Île Curieuse
"J'ai cédé le passage à une tortue sur le sentier car ici, franchement, elle avait la priorité."
On prend un petit bateau depuis Praslin, vingt minutes sur une eau si absurdement claire qu’on dirait un fond d’écran, et l’on débarque sur une plage de sable rouge sous des takamakas. Curieuse ressemble au premier abord à toutes les autres cartes postales des Seychelles. Puis une tortue géante de la taille d’une table basse traverse le sentier devant vous, parfaitement indifférente à votre existence, et l’on comprend que cette île fonctionne selon d’autres règles. Environ trois cents tortues géantes d’Aldabra vivent ici en liberté, elles sont arrivées les premières, et elles le savent.
Marcher avec les géants
Curieuse est inhabitée aujourd’hui, mais elle a une étrange histoire humaine : ce fut une léproserie à partir des années 1830, et l’ancienne Maison du Docteur se dresse encore près de la plage de débarquement, restaurée et légèrement mélancolique. Les tortues ont été introduites plus tard dans le cadre d’un programme de reproduction, et elles ont entièrement pris le pouvoir. Elles broutent les clairières, somnolent à l’ombre et bloquent les sentiers avec l’assurance tranquille de créatures capables de vivre plus de cent cinquante ans.
J’ai eu le tort de vouloir en contourner une. Lia a fait remarquer, à juste titre, que la tortue n’allait pas bouger et que je n’avais nulle part où aller. Je me suis donc assis sur la terre rouge pour attendre, et la tortue m’a observé d’un œil ancien et mi-clos, puis au bout d’un moment a tendu le cou pour qu’on le gratte — elles aiment ça, paraît-il, dans la peau lâche sous la mâchoire. J’ai gratté le menton d’un reptile centenaire sur une île tropicale et il a fermé les yeux, et je me suis dit : voilà un après-midi meilleur que celui que j’étais en droit d’espérer.

Le ponton de la mangrove
L’autre moitié de Curieuse est quelque chose que je n’avais jamais vu ailleurs aux Seychelles : une véritable mangrove, traversée par un ponton de bois qui mène de la plage sud à l’Anse Saint-José, au nord. Huit espèces de palétuviers y poussent, leurs racines griffant la vase saumâtre, et tout l’endroit baigne dans un silence immobile et primitif, rompu seulement par le plouf des crabes et la chute occasionnelle d’une roussette tombant d’un arbre comme un parapluie mal plié.

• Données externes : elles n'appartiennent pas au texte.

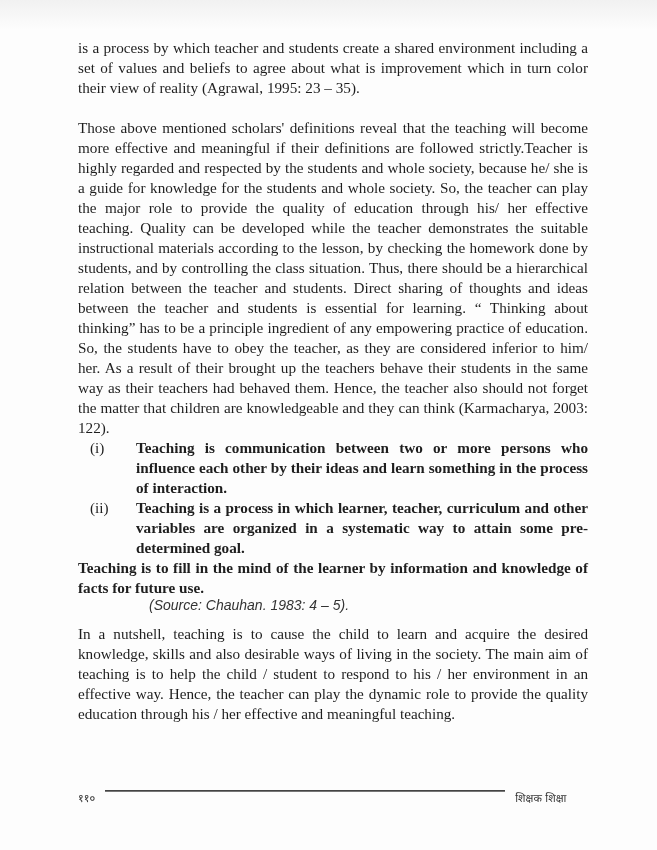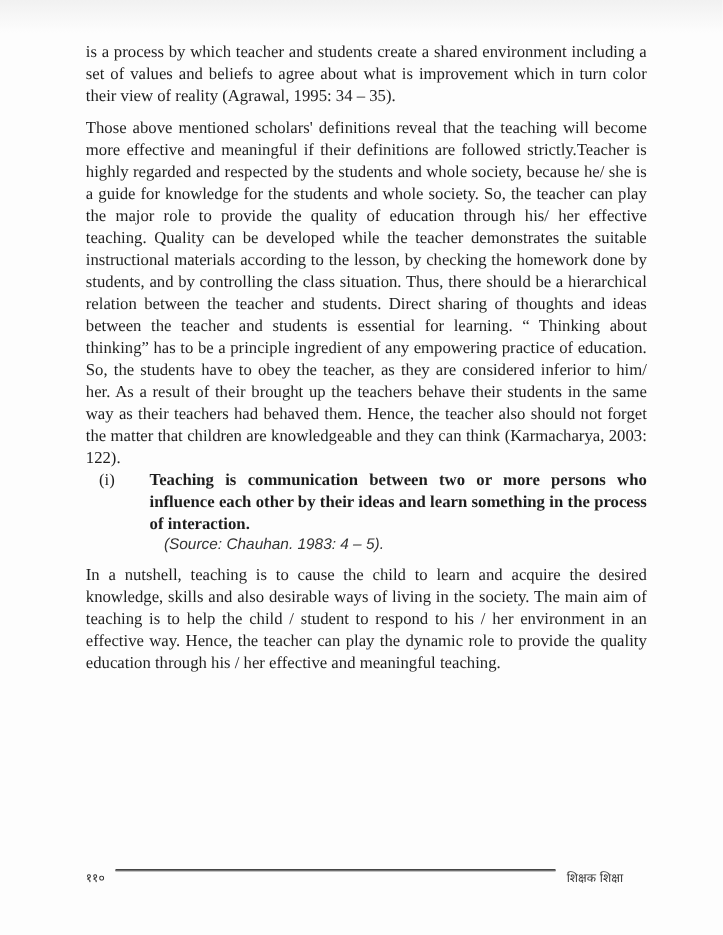"is a process by which" p { text: 34 -> 23 }
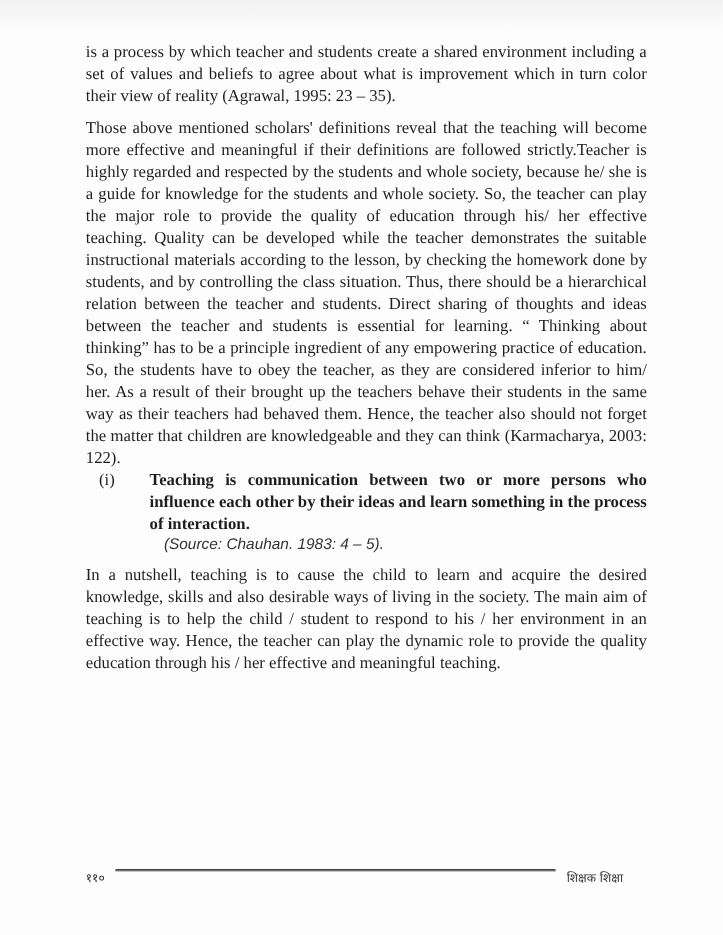"Those above mentioned scholars'" .gap { margin-top: 9px -> 20px }
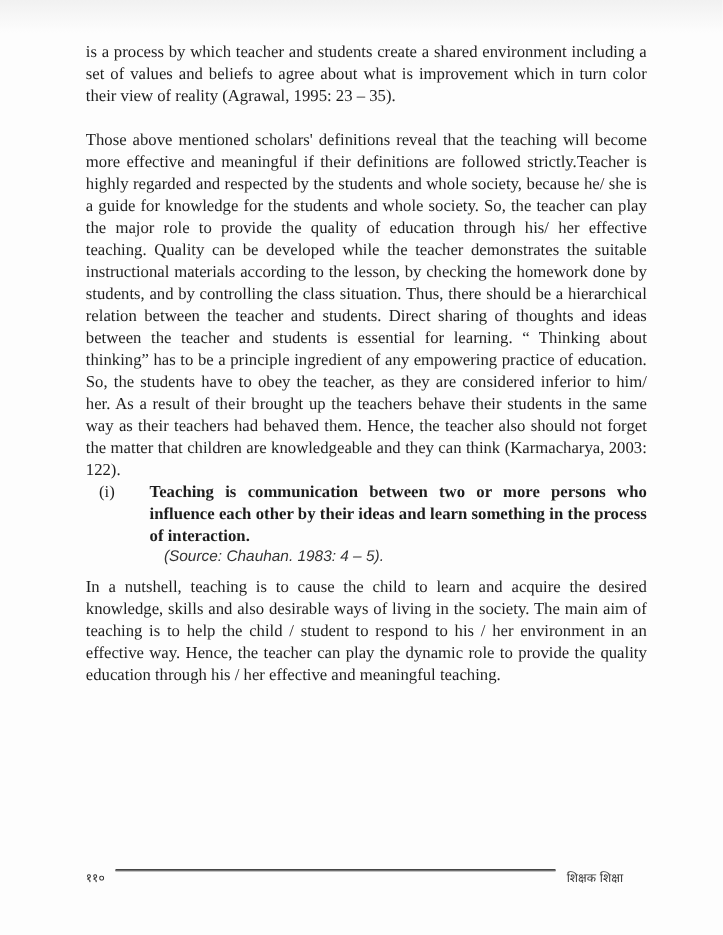"(ii)" li { html: none -> <li> <span>(ii)</span> <span>Teaching is a process in which learner, teacher, curriculum and other variables are organized in a systematic way to attain some pre-determined goal.</span> </li> }
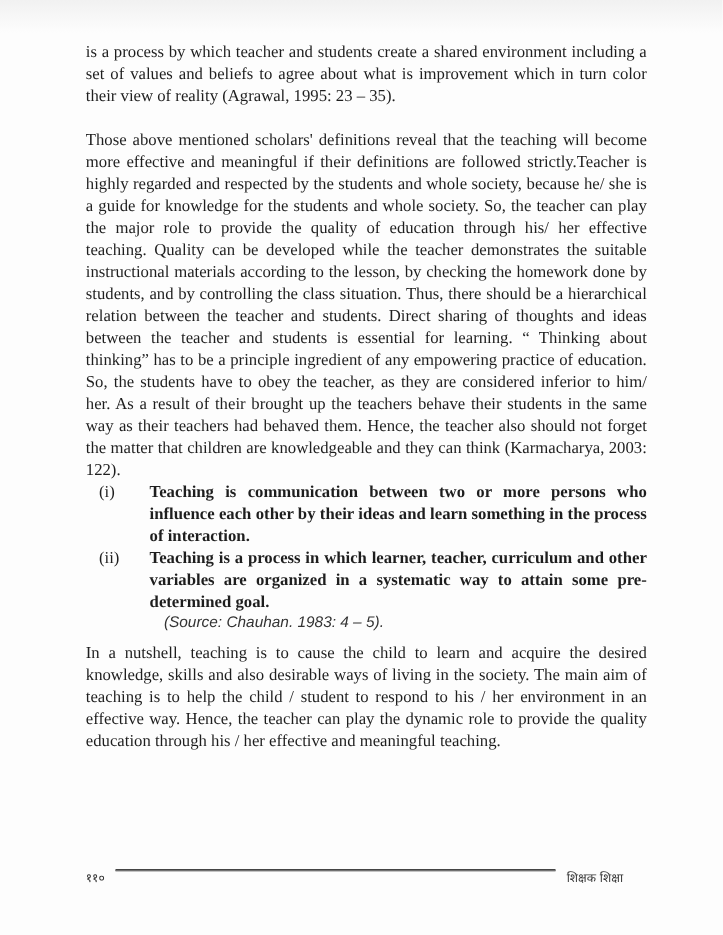"Teaching is to fill in" span.item-text { html: none -> <span>Teaching is to fill in the mind of the learner by information and knowledge of facts for future use.</span> }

La marche est chaude et il manquait des planches au ponton par endroits, alors nous avons enjambé les trous au-dessus de la vase noire de la marée pendant que Lia énumérait les diverses façons dont je pouvais me casser une cheville. Nous avons débouché à l’Anse Saint-José, une longue courbe de plage déserte où un garde fait bouillir du thé pour les groupes de bateau, et nous avons déjeuné en regardant les tortues qui, bien sûr, étaient arrivées avant nous.

Le snorkeling au large de Curieuse, dans le parc marin entre ici et l’îlot de St Pierre, compte parmi les meilleurs et les plus faciles que j’aie faits : chaud, peu profond, foisonnant de poissons-perroquets et de quelque tortue imperturbable. Mais ce sont les tortues terrestres auxquelles je repensais sur le bateau du retour. Il y a quelque chose de clarifiant à passer une journée parmi des animaux qui mesurent le temps en siècles et vous trouvent, au mieux, légèrement intéressant.
Quand y aller : avril, mai, octobre et novembre se situent entre les deux vents de mousson et offrent les mers les plus calmes pour la traversée et l’eau la plus claire pour le snorkeling. Curieuse est une excursion à la journée — pas d’hébergement — alors partez tôt, emportez de l’eau et une crème solaire respectueuse des récifs, et prévoyez le droit d’entrée du parc marin.